ANN model prediction vs. actual for peak gas production of Marcellus shale wells.
Fig. 6. ANN model prediction vs. actual for peak gas production of Marcellus shale wells.
ANN model prediction vs. actual for first 30-day cumulative gas production.
Fig. 7. ANN model prediction vs. actual for first 30-day cumulative gas production.

It is important to note that during the training phase, models have not adapted to the test data; therefore, the best model should be able to understand the training dataset and then evaluate this learning by determining errors in the test data to enhance predictive effectiveness for new data. Figures 6 and 7 illustrate the performance of the model on both training and testing datasets. The model predicts a peak gas (best calendar month, cumulative gas, Mcf) with a R2 of 0.87, while the R2 for first, 30-day cumulative gas is 0.82. It also should be noted that for wells in this database, peak gas has a very strong 0.88 R2 correlation to six-month cumulative gas production, which further validates it as a useful, short-term production indicator. This model only requires readily available geology, mud log information and completion/frac information, such as lateral length, frac compartment spacing, frac volume, and proppant type, among others, to predict or estimate production for a well.

ANN MODEL SENSITIVITIES

ANN model predictor sensitivity.
Fig. 8. ANN model predictor sensitivity.

A sensitivity analysis was performed on the ANN model to determine the overall effect of each predictor on model-predicted well production. Predictor sensitivity is gauged by holding all of the predictors’ constant, except for the input parameter of interest, for which the value is increased by 10% of its range. The change in model-predicted well production is noted and compared to the base case, to determine a percent change. This process is repeated for all of the predictors required by the model. Figure 8 contains a ranking by the overall significance on production for each parameter used by the model. As can be seen, the upper half of the table is dominated by non-controllable reservoir-related parameters, such as Marcellus TVD and thickness, average total gas, average gamma ray and methane fraction.
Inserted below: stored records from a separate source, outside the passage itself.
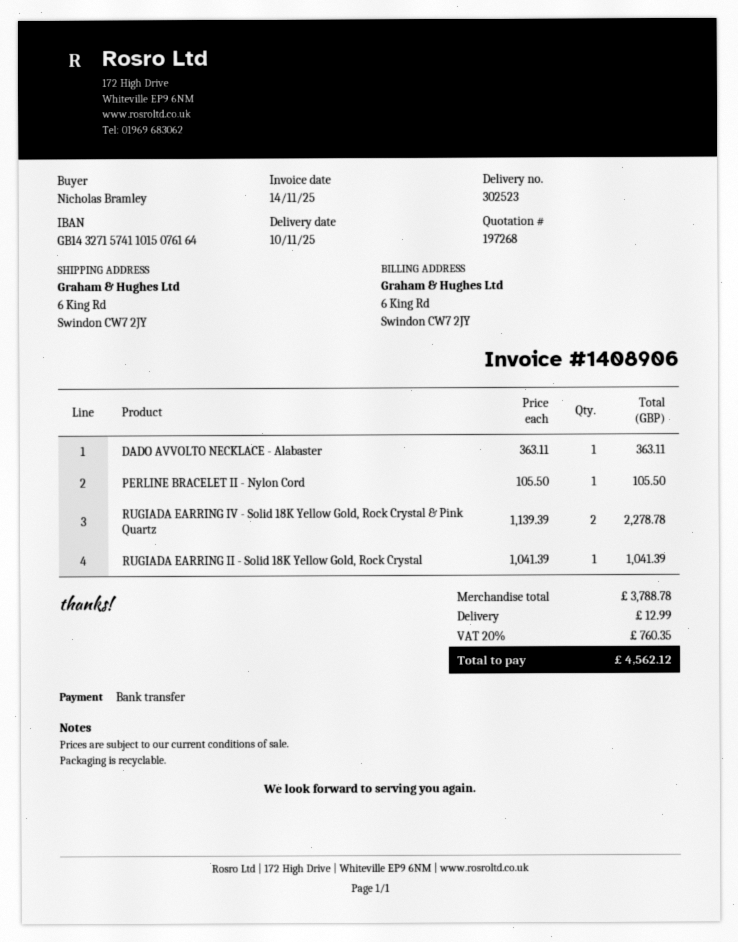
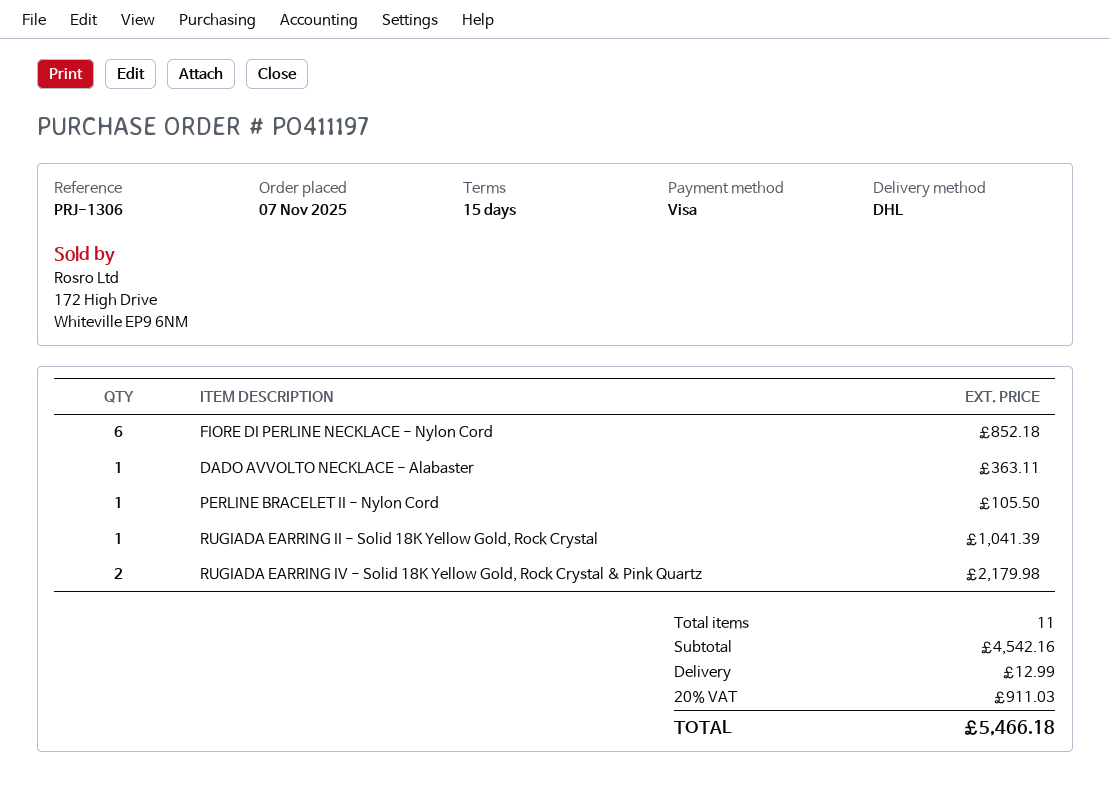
payment method: bank transfer -> Visa
RUGIADA EARRING IV - Solid 18K Yellow Gold, Rock Crystal & Pink Quartz: 2 for 2278.78 -> 2 for 2179.98
FIORE DI PERLINE NECKLACE - Nylon Cord: none -> 6 for 852.18
subtotal: 3788.78 -> 4542.16
tax: 20% = 760.35 -> 20% = 911.03
total: 4562.12 -> 5466.18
The model’s behavior to non-controllable geology and reservoir parameters indicates that hydrocarbon thermal maturity dominates Marcellus production. This finding is consistent with information presented by Passey, et al that prospective gas zones are more thermally mature, resulting in higher pore pressure, permeability and storage. The effect of controllable completion/frac-related factors on well production is of particular interest when designing completions and frac treatments.

Modeling of this database has shown that the number of frac treatment stages is an important, controllable parameter. Generally, the model predicts higher gas production, as the number of fracture treatments increases. The next, highest impact factors are proppant mass and net perforated lateral length. It is important to note that within this database, lateral length, number of frac stages, proppant and fluid volume are correlated, and data preprocessing was required to decouple. General ANN model responses for both outputs, peak gas and first 30-day gas, are similar, as can be seen in Fig. 8.

EVALUATING EXISTING COMPLETIONS

Locations (left) and predictions of peak gas production (right) for the case study wells.
Fig. 9. Locations (left) and predictions of peak gas production (right) for the case study wells.

The Marcellus data-driven ANN model can be used to predict or estimate well production for alternative completion/frac designs. For this exercise, two wells are selected, both in Susquehanna County, Pa., targeting the lower Marcellus shale. Well A is in the southern part of the study area, with peak or best-month gas production of 205 MMcf. Well B is in the northern part of the study area and resulted in peak gas production of 69 MMcf. The well locations, model estimated and actual peak gas production are shown in Fig. 9.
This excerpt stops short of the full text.